As we mentioned above, to this wide-ranging review of his sculptural recollection we must add the declared influences of Oriental origin and of its empty space[23]. This is a “void,” I might add, that I regard as being not so much extinct, but vigorous, summoning the act of appearance of form as an attempt at achieving true vision. The cycle known as “Disyuntiva” evokes the rumour of boundaries and the spirit of Oteiza. The spirit of this clamouring silence can be seen in the previously mentioned works by Berned, such as the cycles known as “Amistad,” “Vacío” and “Caja”. Examples include “Vacío III” (2012) and “Vacío IV” (2016), in white or chrome, and, of course, the beautiful “Caja XLVII” (2018)[24]. The latter work is an active box due to the conjunction of planes, evoking an energising receptacle that reveals an obsession for the void that grows inside it, planes unfolding to describe space, forms that appear to be in the process of growing, folding and unfolding, exteriorisation and entropy. These material forms also reveal a stealthy advance, such is the obsession of his vision, given that it also invokes a process of reimagining space, inexhaustibly created by being crossed by light, ever new, another space reverberating in that symbolic setting of planes, a true revelation of the suspension – or perhaps immobility – of time. This displacement of the void is not to so much nothingness as a symbolic place, a convulsive space for imagination. Berned’s creations constitute a journey of form, but also a voyage towards knowledge through the questions it poses. His sculptural work becomes another writing to be deciphered, an apparatus for meaning, recalling the birth and culmination of the arts in what Octavio Paz called an invisible zone[25].

Berned incorporates colour into his sculptures by studying the effects of dynamic colour saturation, invasions that colour procures in the spaces that make up the sculpture, along its planes or on its edges, or in its gaps, in such a manner that it directs his work towards certain explorations of the kinetic world. His sculptures are either bathed in changing colour, “chameleon-like” as he describes some of these pieces, which exist in one way or another in relation to the onlooker’s position, or the colour is strategically placed on certain planes or edges of his sculptures, so that the result requires an observer who must be active. The silence of the observer is now transformed, in search of other explorations regarding form. It’s as if, for his work to make sense, this were broken up into multiple directions, all reflections of the initial direction, so that the onlooker shares the journey and the speculation regarding the developments that emerge in his formal proposals. This seems to suggest an attempt to abolish any distance with regard to the work of art, thus creating a paradoxical and poetic dimension. Yes, these sculptures by Berned would seem to fulfil the emblem of the MADÍ, as embodied in Gyula Kósice: “Volumes of light!
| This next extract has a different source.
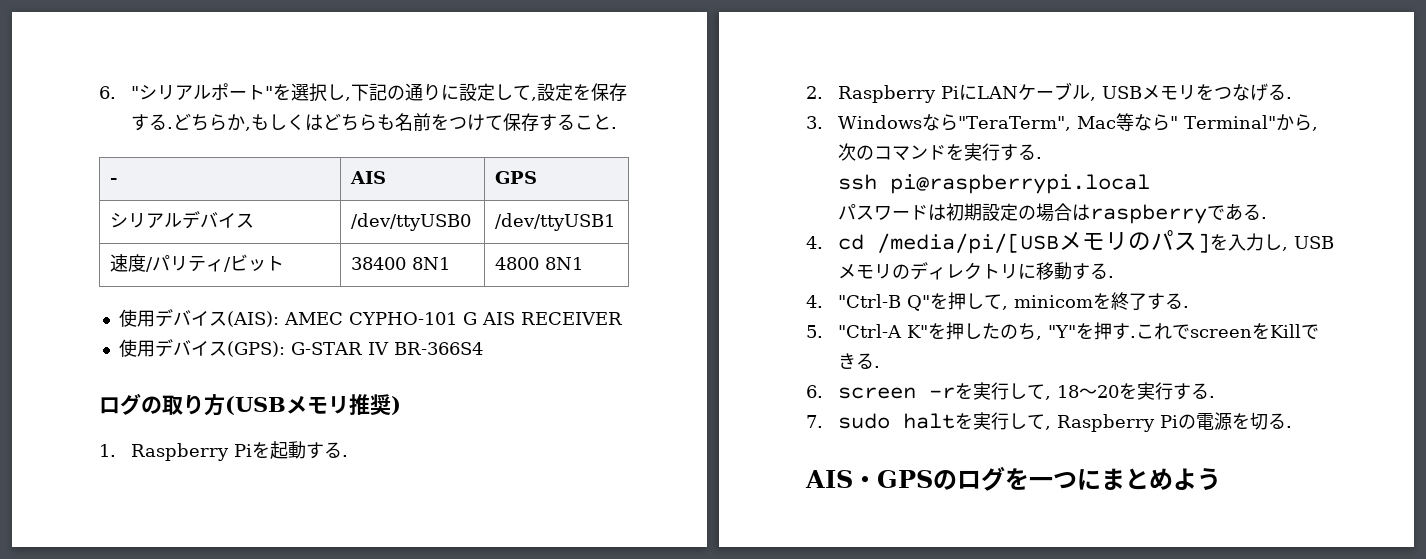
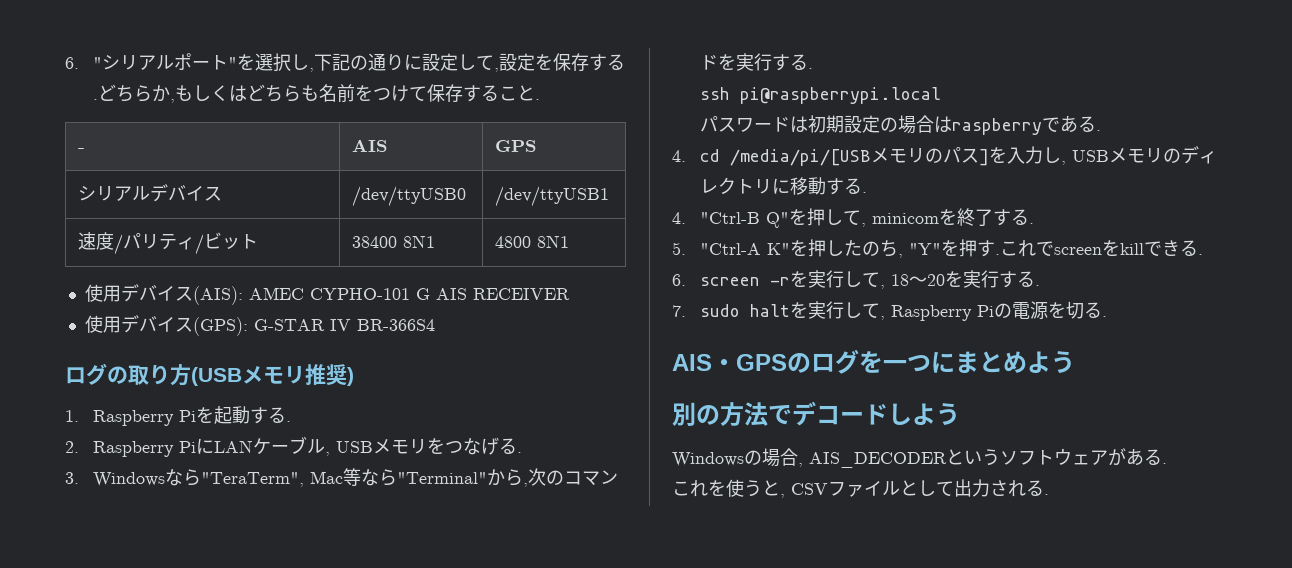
[1170,115,1277,129] " Terminal" -> [397,472,488,484] "Terminal"
[1269,324,1301,338] Kill -> [1120,243,1145,255] kill
(1221, 479) none -> [672,401,960,426] [672,448,1167,468] [672,479,1049,498] // 別の方法でデコードしよう // Windowsの場合, AIS_DECODERというソフトウェアがある. // これを使うと, CSVファイルとして出力される.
Colours of light!”[26] In this sense, “Máscara V rosa,” “Máscara VI rojo” and “Máscara VII” would also provide examples. This application of colour entails the possibility of finding another perspective of the sculpture, one that involves a disembodiment of the metal, its beautiful secrecy, in such a way that only the movement of the observer produces a mysterious revelation of colour states. And that metal could be polished or monochrome and without colour variation, or it may contain remnants of the artist’s struggle with the material, so a drawing would consist of the areas marked by the artist’s polishing or working of the piece, like splinters that recall the sculptor’s human presence, his feverous activity in the studio.
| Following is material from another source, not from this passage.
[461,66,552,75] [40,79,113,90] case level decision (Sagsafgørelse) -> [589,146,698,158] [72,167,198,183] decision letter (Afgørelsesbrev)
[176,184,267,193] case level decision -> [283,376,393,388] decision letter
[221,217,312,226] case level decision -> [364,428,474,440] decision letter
As we can see, Berned’s creations constitute an art of complexities covered by an air of stripped simplicity, sculptures like infinite variations on the fertility of chaos. When contemplating his work as a whole, I have thought that, over and above the associations we have mentioned, his creations are far removed from anything we have ever known. By restoring a sense of dream to sculpture, his works confront us with unpredictable spaces created by an artist who is subject to the titanic task of creating a new world. Form is the intermediary of force or energy, “which is, in a certain sense, that energy embodied”[27].  Advancing through the shadows in multiple directions constitutes Palazuelian knowledge[28], I told him, and he replied in reference to a conversation he had had with Chillida, quoting Char, in one of their early meetings: “Les vraies victoires ne se remportent qu’à long terme et le front contre la nuit”[29].
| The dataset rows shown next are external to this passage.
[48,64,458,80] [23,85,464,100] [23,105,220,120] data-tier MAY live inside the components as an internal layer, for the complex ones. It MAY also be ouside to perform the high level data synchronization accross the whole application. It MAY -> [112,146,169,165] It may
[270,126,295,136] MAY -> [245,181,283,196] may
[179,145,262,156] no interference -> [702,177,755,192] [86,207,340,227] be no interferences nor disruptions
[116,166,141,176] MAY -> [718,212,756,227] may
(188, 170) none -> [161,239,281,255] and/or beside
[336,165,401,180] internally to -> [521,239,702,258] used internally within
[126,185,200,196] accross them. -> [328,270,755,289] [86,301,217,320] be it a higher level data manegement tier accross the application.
This expressiveness does not preclude a certain self-demanding contention and introspection, not to mention a stripping and elevation of captive energy, a discipline that makes the artist another chevalier de la solitude[30], confining him in the studio for a good part of the day, until evening falls. This discipline returns a certain concentrated expansion to the world, given that, for Berned, knowledge is an unavoidable necessity that derives from a desire to penetrate profound reality, and in this sense he tirelessly questions, alongside the hermetic and the revealed, the extension of form. This preoccupation for understanding form constitutes the energetic core of his work: signs, mysteries and questions regarding the boundaries, the place where a plane ends. In short, it generates a certain sensorial tension, given that since his sculptures carry a persistent force they would seem to contain an ecstatic tension, one that is truly beautiful, effectively leading the onlooker towards questions about space, about what is real and the possible plenitude therein.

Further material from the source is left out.